- Date: 24 February – 2 March
- Edition: 1st
- Surface: Hard
- Location: San Diego, United States

Champions

Singles
- Eliot Spizzirri

Doubles
- Eliot Spizzirri / Tyler Zink
- San Diego Open · 2026 →

= 2025 San Diego Open =

The 2025 Better Buzz Coffee San Diego Open was a professional tennis tournament played on hardcourts. It was the first edition of the tournament as an ATP Challenger Tour event which was part of the 2025 ATP Challenger Tour.
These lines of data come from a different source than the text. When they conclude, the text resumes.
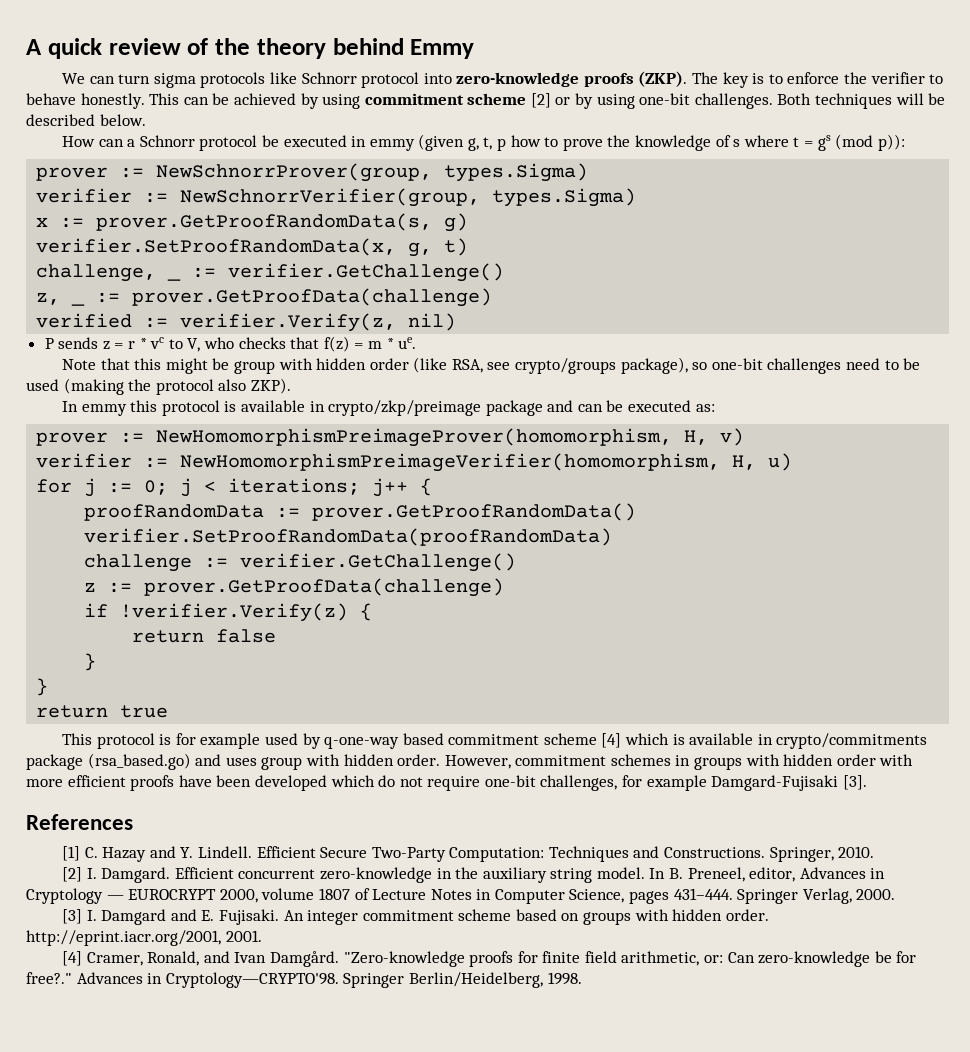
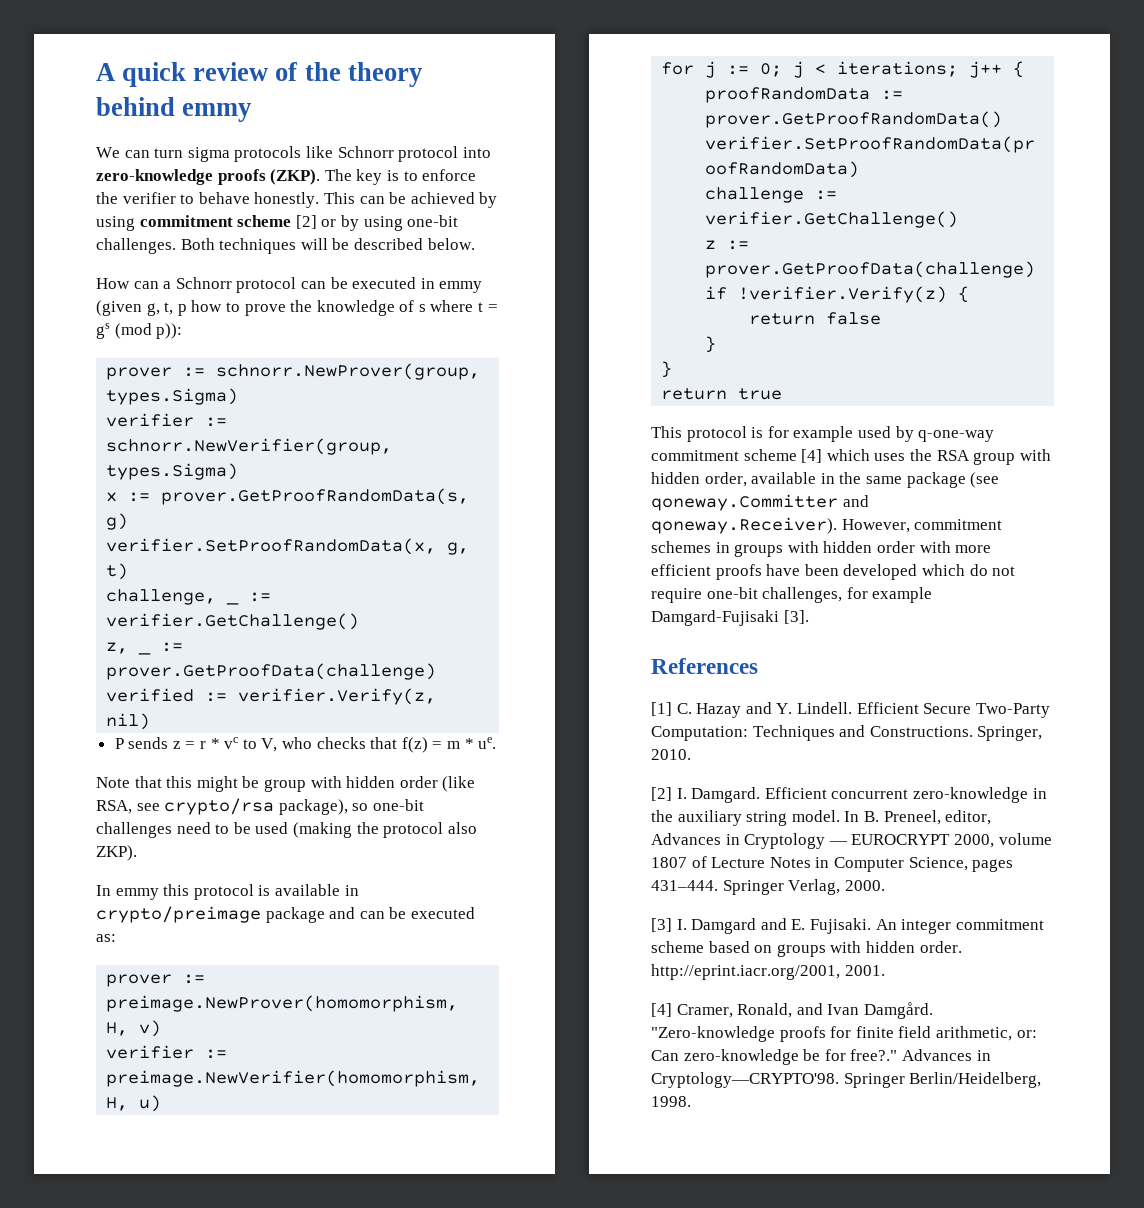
- A quick review of the theory behind Emmy
+ A quick review of the theory behind emmy
- How can a Schnorr protocol be executed in emmy (given g, t, p how to prove the knowledge of s where t = gs (mod p)):
+ How can a Schnorr protocol can be executed in emmy (given g, t, p how to prove the knowledge of s where t = gs (mod p)):
- prover := NewSchnorrProver(group, types.Sigma)
+ prover := schnorr.NewProver(group, types.Sigma)
- verifier := NewSchnorrVerifier(group, types.Sigma)
+ verifier := schnorr.NewVerifier(group, types.Sigma)
- Note that this might be group with hidden order (like RSA, see crypto/groups package), so one-bit challenges need to be used (making the protocol also ZKP).
+ Note that this might be group with hidden order (like RSA, see crypto/rsa package), so one-bit challenges need to be used (making the protocol also ZKP).
- In emmy this protocol is available in crypto/zkp/preimage package and can be executed as:
+ In emmy this protocol is available in crypto/preimage package and can be executed as:
- prover := NewHomomorphismPreimageProver(homomorphism, H, v)
+ prover := preimage.NewProver(homomorphism, H, v)
- verifier := NewHomomorphismPreimageVerifier(homomorphism, H, u)
+ verifier := preimage.NewVerifier(homomorphism, H, u)
- This protocol is for example used by q-one-way based commitment scheme [4] which is available in crypto/commitments package (rsa_based.go) and uses group with hidden order. However, commitment schemes in groups with hidden order with more efficient proofs have been developed which do not require one-bit challenges, for example Damgard-Fujisaki [3].
+ This protocol is for example used by q-one-way commitment scheme [4] which uses the RSA group with hidden order, available in the same package (see qoneway.Committer and qoneway.Receiver). However, commitment schemes in groups with hidden order with more efficient proofs have been developed which do not require one-bit challenges, for example Damgard-Fujisaki [3].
It took place in San Diego, United States from 24 February to 2 March 2025. It returned as an ATP Challenger 100 replacing the WTA 500 event.
==Singles main-draw entrants==
===Seeds===

| Country | Player | Rank^{1} | Seed |
|---|---|---|---|
| FRA | Arthur Cazaux | 100 | 1 |
| USA | Tristan Boyer | 109 | 2 |
| GER | Dominik Koepfer | 113 | 3 |
| USA | Mackenzie McDonald | 115 | 4 |
| POL | Kamil Majchrzak | 116 | 5 |
| JPN | Taro Daniel | 117 | 6 |
| USA | Mitchell Krueger | 140 | 7 |
| USA | Ethan Quinn | 144 | 8 |

- ^{1} Rankings are as of 17 February 2025.

===Other entrants===
The following players received wildcards into the singles main draw:
- USA Tristan Boyer
- USA Jenson Brooksby
- USA Trevor Svajda

The following player received entry into the singles main draw as an alternate:
- USA Govind Nanda

The following players received entry from the qualifying draw:
- JAM Blaise Bicknell
- MEX Alex Hernández
- USA Andres Martin
- USA Rohan Murali
- USA Alfredo Perez
- USA Alex Rybakov

The following player received entry as a lucky loser:
- USA Stefan Dostanic

==Champions==
===Singles===

- USA Eliot Spizzirri def. USA Mackenzie McDonald 6–4, 2–6, 6–4.

===Doubles===

- USA Eliot Spizzirri / USA Tyler Zink def. VEN Juan José Bianchi / USA Noah Zamora 6–7^{(3–7)}, 7–6^{(7–4)}, [10–8].